DON’T BOTHER

Rating: ½☆☆☆☆


Okay, here’s a question for you. Imagine that you’ve come across a date you’ve never heard of before with the following personel: Jim Pepper on tenor, Larry Coryell on guitar, Steve Swallow on bass, Keith Jarrett on keys, and Bob Moses on drums. Would you be interested? Hell, yeah!

Sucker.

I’m always in favor of artists taking risks and mixing things up, and Love Animals (issued on Amulet Records) is a prime example of that. There’s a cover of Smoke Gets In Your Eyes, a blues, some funk, some rock, and even some free jazz.

Too bad the whole thing is almost unlistenable. Wholy Moses is unintelligible dithering, seemingly calculated to be unpleasant. Bob Moses did this sort of thing much better a few years later, with the Open Sky trio and his own classic Bittersuite In The Ozone.

Next up is a blues using the theme of the old children’s song, “The worms crawl in, the worms crawl out, the worms play pinochle up your snout,” with a truly unfortunate vocal from Larry Coryell. It’s almost as bad as it sounds.

Amazingly, the great pianist Keith Jarrett has nothing much of interest to add to the pop standard Smoke Gets In Your Eyes. It’s taken rubato with Jim Pepper playing the melody without an ounce of concision or taste. This is bad lounge music, folks.

Mtumba’s Raindance is just Bob Moses farting around on drums and vocal interjections. Again, he did this sort of thing with much more wit on the classic Bittersuite In The Ozone.

Rock Fantasy is like a sloppy Big Brother and The Holding Company jam (and you know what a precision rock outfit they were). I bet these guys were doing a lot of acid when they recorded this. They’re having a better time than you will.

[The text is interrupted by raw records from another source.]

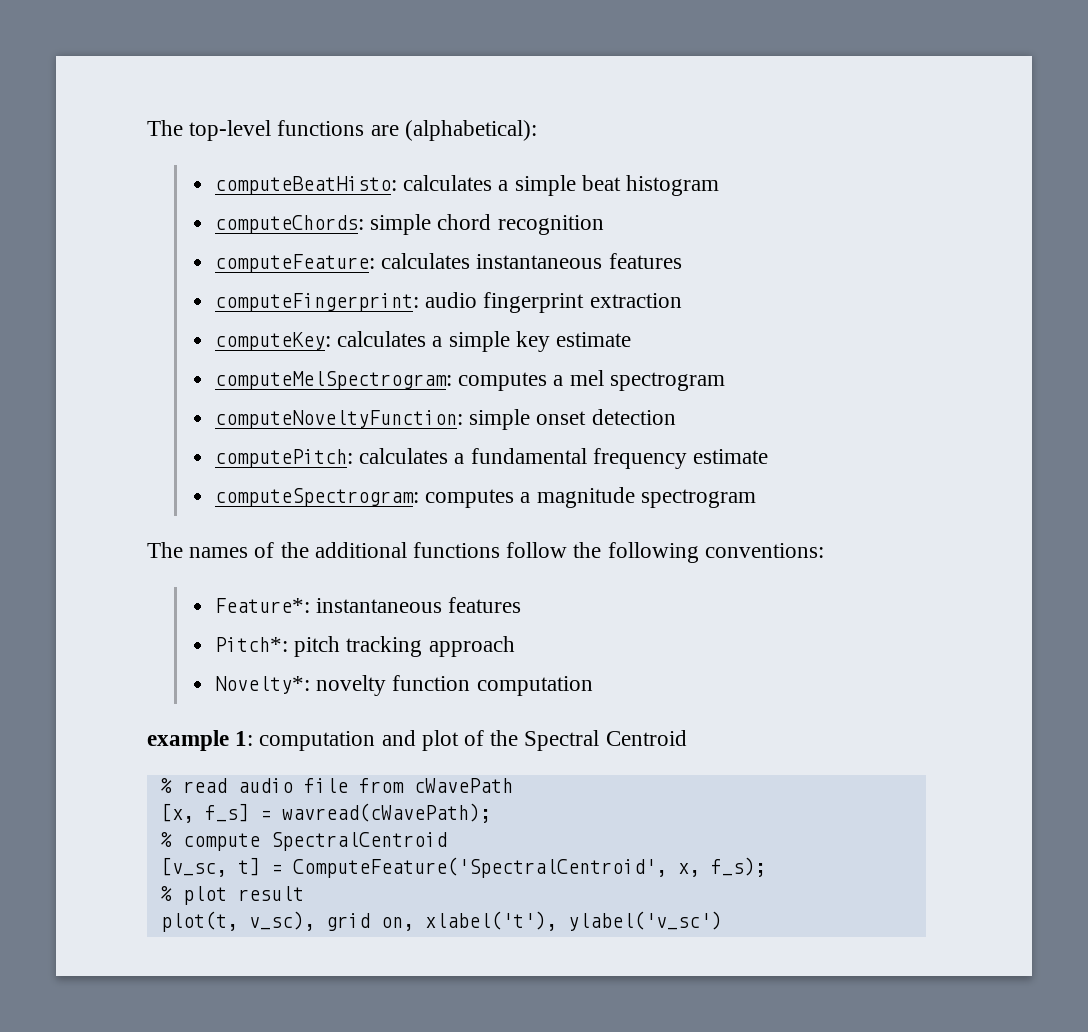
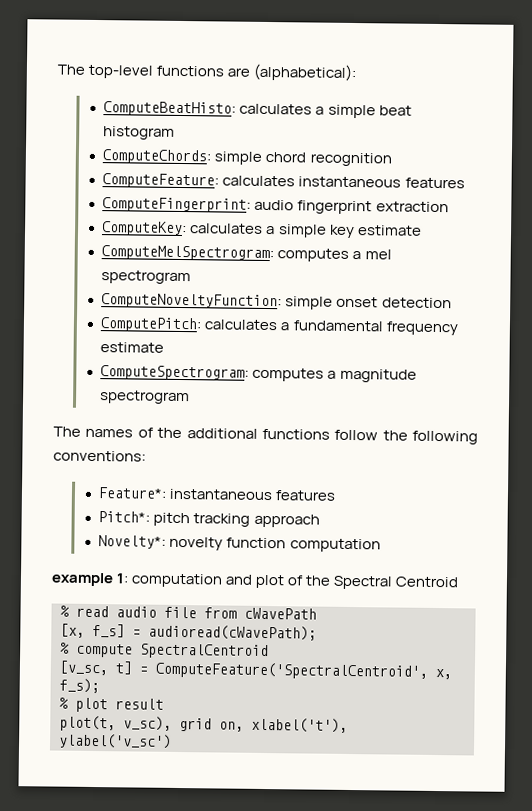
[214,176,397,195] computeBeatHisto: -> [103,101,237,117] ComputeBeatHisto:
[214,215,364,234] computeChords: -> [102,149,212,165] ComputeChords:
[214,254,375,273] computeFeature: -> [102,173,220,189] ComputeFeature:
[214,293,419,312] computeFingerprint: -> [102,197,252,213] ComputeFingerprint:
[214,332,331,351] computeKey: -> [101,221,188,237] ComputeKey:
[214,371,452,390] computeMelSpectrogram: -> [101,245,275,262] ComputeMelSpectrogram:
[214,410,463,429] computeNoveltyFunction: -> [101,293,283,310] ComputeNoveltyFunction:
[214,449,353,468] computePitch: -> [100,317,203,333] ComputePitch:
[214,488,419,507] computeSpectrogram: -> [100,365,250,381] ComputeSpectrogram:
[281,803,491,823] wavread(cWavePath); -> [148,624,317,641] audioread(cWavePath);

Steve Swallow’s bass intro on Mike Gibb’s Nowhere is formless and pointless — it is indeed Nowhere. I’ve never heard him sound worse. An out of tune Coryell, blustering Jim Pepper, and scattershot Bob Moses join in, making the picture complete.

The painfully inept Slum Funk is next, like the worst dance music Hollywood ever scored to a movie “happening.”

These musical stumblebums end this atrocious date with Dancing Bears, a sonic compost pile if I’ve ever heard one. More like Stumbling Drunken Bears. But these aren’t just any stumblebums. The musicians on Love Animal are individually responsible for some of the best jazz recorded in the 70s.

It’s inexplicable and maddening. Avoid Love Animal like the toxic waste it is. And if by chance you are unlucky enough to come across it in your travels, please don’t automatically avoid any music put out by Larry Coryell, Keith Jarrett, Steve Swallow, and Bob Moses as a result. This recording really is an aberration, I promise.